Simyo, ¿hay alguien ahí?
¿Qué está pasando en Kpn España (antes E-Plus Móviles)?
Desde que la multinacional holandesa decidiese prescindir de los servicios de Jochen Doppelhammer, el consejero delegado de la filial española, simyo (y la mayoría de las marcas que gestionan) parecen estar a la deriva.
El despido del alemán se produjo el pasado mes de marzo. Y no fue el único al que invitaron a marcharse. Miguel Ángel Suárez, director de operaciones y de Blau, también fue apartado abruptamente de sus funciones.
La noticia no tuvo demasiada trascendencia por aquel entonces y Kpn se limitó a decir al respecto: “La salida de estos ejecutivos responde a la estrategia de la multinacional de renovar la gestión de muchos de sus negocios con relativo dinamismo”.
Se trata de Fernando Reymundo, un ingeniero de telecomunicaciones que ha estado ligado durante la mayor parte de su trayectoria profesional a empresas del sector (Cisco Systems, Ola Internet y Tele2 España).
Sin embargo, el nuevo ejecutivo no ha querido conceder ninguna entrevista, ni desvelar nada de lo que se cuece en la OMV, cuya única novedad en los últimos meses es que ha mudado la oficina de la céntrica calle de Goya a otra más grande en la zona norte de Madrid.
¿Qué ha pasado con aquella tarifa plana de voz con la que simyo pretendía revolucionar el mercado y de la que ya dejaban entrever algo en el verano de 2008?
Exceptuando la campaña de publicidad del pasado mes de mayo y en la que tampoco anunciaban nada nuevo, simyo apenas ha dado que hablar.

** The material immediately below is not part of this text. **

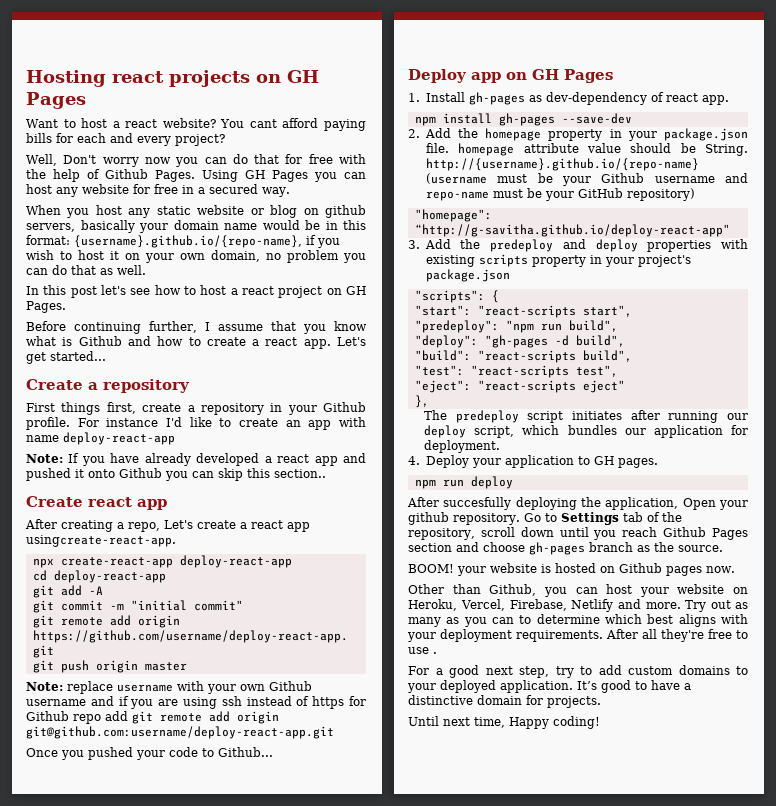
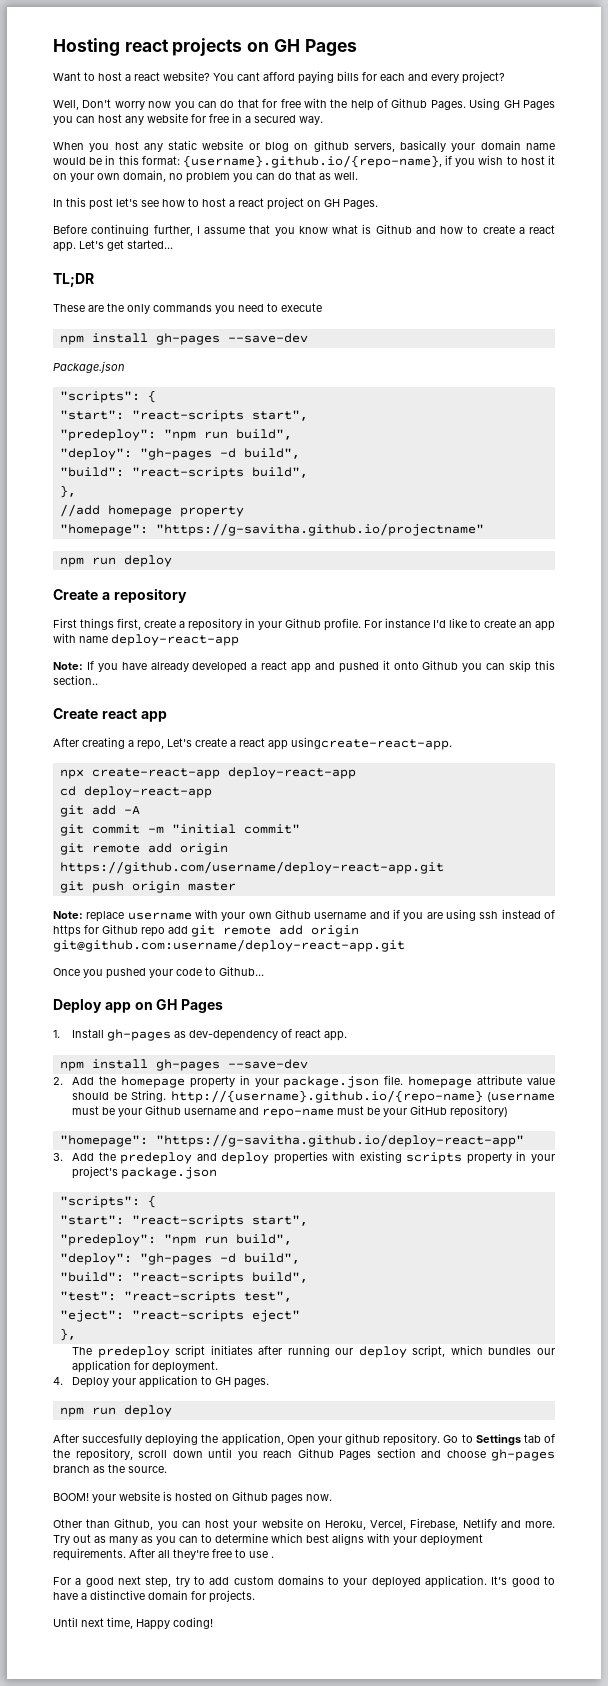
(106, 356) none -> [53,273,94,287] [53,303,322,314] [59,333,308,345] [53,361,125,373] [59,390,156,403] [59,410,308,422] [59,429,292,441] [59,448,300,460] [59,467,308,479] [59,485,76,498] [59,504,244,517] [59,523,484,536] [59,555,172,567] // TL;DR // These are the only commands you need to execute // npm install gh-pages --save-dev // Package.json // "scripts": { // "start": "react-scripts start", // "predeploy": "npm run build", // "deploy": "gh-pages -d build", // "build": "react-scripts build", // }, // //add homepage property // "homepage": "https://g-savitha.github.io/projectname" // npm run deploy
[414,224,730,237] “http://g-savitha.github.io/deploy-react-app" -> [155,1134,524,1147] "https://g-savitha.github.io/deploy-react-app"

Se acabaron sus polémicas acciones de marketing que estuvieron a punto de costarles alguna que otra demanda.
También se han apartado de la guerra de precios. En septiembre de 2008 apenas tardaron 24 horas en reaccionar ante la bajada de precios de Yoigo. Ahora parece que no les importa lo más mínimo que MÁSmovil y Pepephone ofrezcan tarifas a 6 céntimos por minuto.
¿Y qué ha sido de las llamativas promociones para captar clientes? Como aquella en la que regalaban un trozo de la Luna o incluso vacaciones de lujo. Ahora se limitan a repetir, una y otra vez, la misma: SIM a 1€ + 3,95€ de gastos de envío o tarjeta a mitad de precio (5€), que viene siendo, prácticamente igual.
Mientras tanto, los miles de clientes que captaron a base de agresivas ofertas y mucho buzz, no hacen más que lamentarse del pésimo servicio que se les da. Por un lado, despidieron a los teleoperadores que atendían desde España para contratar a agentes argentinos, que salen mucho más baratos. Y por otro, las incidencias técnicas (cruces de líneas, constantes caídas de red…) se han convertido en algo habitual, tal y como reflejan los comentarios de los foros en Internet, numerosos blogs e, incluso, el perfil oficial de simyo en Facebook.
La verdad es que lamento bastante escribir un post así. Simyo era una de mis operadoras favoritas. Parecía una auténtica alternativa, pero en algún momento alguien debió dar la orden de que había que da un frenazo en seco. A partir de ahí se desvaneció su espíritu transgresor e innovador y ahora es como si estuviera en estado de hibernación.
¿Simyo reaccionará en algún momento y tratará de recuperar el tiempo perdido? Ojalá que sí.